The root of this controversy seems to have lain with Bellamann. While researching the introduction for a re-issue of Kings Row in 1981, Jay Miles Karr, an English professor at Westminster College, found in Bellamann's private papers notes for what was referred to as "the Fulton novel." According to Karr, living in Fulton had inflicted a "psychic wound" on the young Bellamann, one he exorcised decades later with his pen. He often was made to feel alienated there because of his German heritage. Furthermore, the family reputation was assaulted by town gossip that George Bellamann might not have been Henry's true biological father. Interviews with his few childhood friends confirmed that Bellamann was regarded as a social outcast in the town.

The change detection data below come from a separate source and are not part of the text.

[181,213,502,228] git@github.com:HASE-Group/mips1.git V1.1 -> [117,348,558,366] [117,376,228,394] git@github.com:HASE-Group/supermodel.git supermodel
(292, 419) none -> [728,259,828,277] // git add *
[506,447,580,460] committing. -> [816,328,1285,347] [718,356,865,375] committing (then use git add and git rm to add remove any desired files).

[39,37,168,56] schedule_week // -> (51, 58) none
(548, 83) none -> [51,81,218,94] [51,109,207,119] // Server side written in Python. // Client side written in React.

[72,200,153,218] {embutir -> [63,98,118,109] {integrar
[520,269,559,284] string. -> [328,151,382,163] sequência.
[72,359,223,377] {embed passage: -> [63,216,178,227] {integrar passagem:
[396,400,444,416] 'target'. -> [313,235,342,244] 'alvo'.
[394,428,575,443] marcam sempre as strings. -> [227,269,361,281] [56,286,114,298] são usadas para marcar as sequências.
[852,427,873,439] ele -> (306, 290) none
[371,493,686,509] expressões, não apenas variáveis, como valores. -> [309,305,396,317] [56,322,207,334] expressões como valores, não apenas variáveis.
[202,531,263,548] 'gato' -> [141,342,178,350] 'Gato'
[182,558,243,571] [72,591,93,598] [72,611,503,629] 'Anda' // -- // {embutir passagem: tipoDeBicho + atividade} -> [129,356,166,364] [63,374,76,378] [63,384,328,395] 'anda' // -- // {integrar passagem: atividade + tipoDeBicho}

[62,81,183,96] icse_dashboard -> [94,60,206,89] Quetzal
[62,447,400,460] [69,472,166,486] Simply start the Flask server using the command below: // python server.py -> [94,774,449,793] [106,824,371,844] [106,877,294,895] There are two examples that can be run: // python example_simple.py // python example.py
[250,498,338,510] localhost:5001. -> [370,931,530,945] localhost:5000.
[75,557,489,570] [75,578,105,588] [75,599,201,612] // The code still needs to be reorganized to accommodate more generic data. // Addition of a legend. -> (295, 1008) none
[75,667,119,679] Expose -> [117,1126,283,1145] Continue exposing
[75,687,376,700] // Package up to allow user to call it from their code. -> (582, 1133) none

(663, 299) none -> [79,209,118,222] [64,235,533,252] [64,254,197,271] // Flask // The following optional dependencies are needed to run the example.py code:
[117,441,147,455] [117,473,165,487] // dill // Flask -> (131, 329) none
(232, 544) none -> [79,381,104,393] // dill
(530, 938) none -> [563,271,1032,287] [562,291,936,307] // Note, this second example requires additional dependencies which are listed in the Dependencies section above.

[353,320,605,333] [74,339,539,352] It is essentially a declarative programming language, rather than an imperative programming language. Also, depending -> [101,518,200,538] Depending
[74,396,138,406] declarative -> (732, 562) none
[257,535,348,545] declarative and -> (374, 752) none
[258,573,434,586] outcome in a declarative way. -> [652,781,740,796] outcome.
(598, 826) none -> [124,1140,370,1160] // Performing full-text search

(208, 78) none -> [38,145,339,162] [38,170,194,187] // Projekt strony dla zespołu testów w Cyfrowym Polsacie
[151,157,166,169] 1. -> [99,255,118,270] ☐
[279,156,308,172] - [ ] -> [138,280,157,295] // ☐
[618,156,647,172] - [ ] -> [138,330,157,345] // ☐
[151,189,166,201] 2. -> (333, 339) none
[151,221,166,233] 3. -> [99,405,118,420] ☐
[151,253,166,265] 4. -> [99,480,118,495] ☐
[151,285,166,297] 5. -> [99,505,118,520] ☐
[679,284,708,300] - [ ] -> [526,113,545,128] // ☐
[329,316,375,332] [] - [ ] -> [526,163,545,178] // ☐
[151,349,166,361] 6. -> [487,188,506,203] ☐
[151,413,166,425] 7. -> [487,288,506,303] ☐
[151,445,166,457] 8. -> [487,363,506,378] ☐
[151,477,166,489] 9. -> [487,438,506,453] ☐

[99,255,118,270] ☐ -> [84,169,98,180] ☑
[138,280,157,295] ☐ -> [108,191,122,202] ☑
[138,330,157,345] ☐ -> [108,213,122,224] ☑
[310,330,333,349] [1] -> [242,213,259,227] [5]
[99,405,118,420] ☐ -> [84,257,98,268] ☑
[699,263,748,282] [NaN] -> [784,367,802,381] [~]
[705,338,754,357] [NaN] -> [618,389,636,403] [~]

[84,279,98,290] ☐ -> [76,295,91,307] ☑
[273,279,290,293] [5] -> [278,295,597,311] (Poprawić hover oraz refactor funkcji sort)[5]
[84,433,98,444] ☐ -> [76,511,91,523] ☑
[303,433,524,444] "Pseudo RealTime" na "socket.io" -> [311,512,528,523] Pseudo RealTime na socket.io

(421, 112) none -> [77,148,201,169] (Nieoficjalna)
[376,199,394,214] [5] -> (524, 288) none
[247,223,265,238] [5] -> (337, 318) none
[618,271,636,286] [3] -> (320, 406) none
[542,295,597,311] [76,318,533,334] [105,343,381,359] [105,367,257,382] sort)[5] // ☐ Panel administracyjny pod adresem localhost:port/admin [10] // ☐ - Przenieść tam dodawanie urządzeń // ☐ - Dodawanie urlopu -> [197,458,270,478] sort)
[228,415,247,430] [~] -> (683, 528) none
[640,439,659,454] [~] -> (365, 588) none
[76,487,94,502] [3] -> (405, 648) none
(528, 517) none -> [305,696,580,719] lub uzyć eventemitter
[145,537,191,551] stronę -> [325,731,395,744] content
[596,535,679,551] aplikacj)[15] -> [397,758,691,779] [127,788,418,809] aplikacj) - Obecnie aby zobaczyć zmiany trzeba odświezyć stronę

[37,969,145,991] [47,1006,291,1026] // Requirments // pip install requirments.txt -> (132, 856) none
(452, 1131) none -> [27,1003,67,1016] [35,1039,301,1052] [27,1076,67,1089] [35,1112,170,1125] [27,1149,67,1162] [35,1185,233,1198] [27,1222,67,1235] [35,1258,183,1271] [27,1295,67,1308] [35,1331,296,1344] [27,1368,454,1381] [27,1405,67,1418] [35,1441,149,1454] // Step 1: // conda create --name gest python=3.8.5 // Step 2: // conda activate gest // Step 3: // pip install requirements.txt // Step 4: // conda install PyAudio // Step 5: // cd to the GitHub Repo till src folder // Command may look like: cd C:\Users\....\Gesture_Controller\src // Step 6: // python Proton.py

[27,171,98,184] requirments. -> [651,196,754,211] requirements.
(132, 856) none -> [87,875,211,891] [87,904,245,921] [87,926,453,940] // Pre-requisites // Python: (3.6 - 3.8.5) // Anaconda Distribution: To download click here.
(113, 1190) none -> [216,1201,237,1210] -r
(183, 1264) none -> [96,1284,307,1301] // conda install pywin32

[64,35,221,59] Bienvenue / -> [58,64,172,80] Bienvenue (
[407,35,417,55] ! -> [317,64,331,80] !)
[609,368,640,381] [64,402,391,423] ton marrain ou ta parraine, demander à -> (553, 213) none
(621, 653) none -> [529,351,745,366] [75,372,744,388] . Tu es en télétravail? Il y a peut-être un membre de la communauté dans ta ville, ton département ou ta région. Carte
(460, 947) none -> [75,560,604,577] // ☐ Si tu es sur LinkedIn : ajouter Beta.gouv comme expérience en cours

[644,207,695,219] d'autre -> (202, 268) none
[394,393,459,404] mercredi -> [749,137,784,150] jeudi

Having made the best-seller list, Kings Row soon had a movie version in the works. Released in 1942, with some of the more controversial portions of the novel adulterated to satisfy the Hays Code, the film starred Ann Sheridan, Robert Cummings, and Ronald Reagan as Drake McHugh. Movie critics consider Reagan's performance in the film to be his best, and it was one of his favorite roles. In fact, he titled his 1965 autobiography Where's the Rest of Me? after one of his key lines in the movie, where a shocked and horrified McHugh discovers that both of his legs have been amputated.

==Later work and death==
After the huge success of Kings Row, Bellamann published two more novels, Floods of Spring in 1942 and Victoria Grandolet in 1943. He began a sequel to Kings Row but died of a heart attack in their New York City home in June 1945 before its completion. His wife Katherine, a novelist and poet, finished the work, titled Parris Mitchell of Kings Row, publishing it in 1948.

Katherine Bellamann survived her husband by 11 years, dying in 1956. The Bellamanns had no children.

==Honors==
Henry Bellamann received the Légion d'Honneur from the Republic of France and an honorary musical doctorate from DePauw University in Greencastle, Indiana.

==Bibliography==
===Fiction===
- Petenera's Daughter. New York: Harcourt Brace, 1926.
- Crescendo. New York: Harcourt Brace, 1928.
- The Richest Woman in Town. New York: The Century Co., 1932.
- The Gray Man Walks. Garden City: Doubleday, Doran & Co., 1936.
- Kings Row. New York: The Sun Dial Press, 1940.
- Floods of Spring. New York: The Sun Dial Press, 1942.
- Victoria Grandolet. New York: Simon and Schuster, 1943.

===Poetry===
- A Music Teacher's Note Book. New York: The New York Poetry Book Shop, 1920.
- Cups of Illusion. New York: Houghton Mifflin, 1923.
- The Upward Pass. New York: Houghton Mifflin, 1928.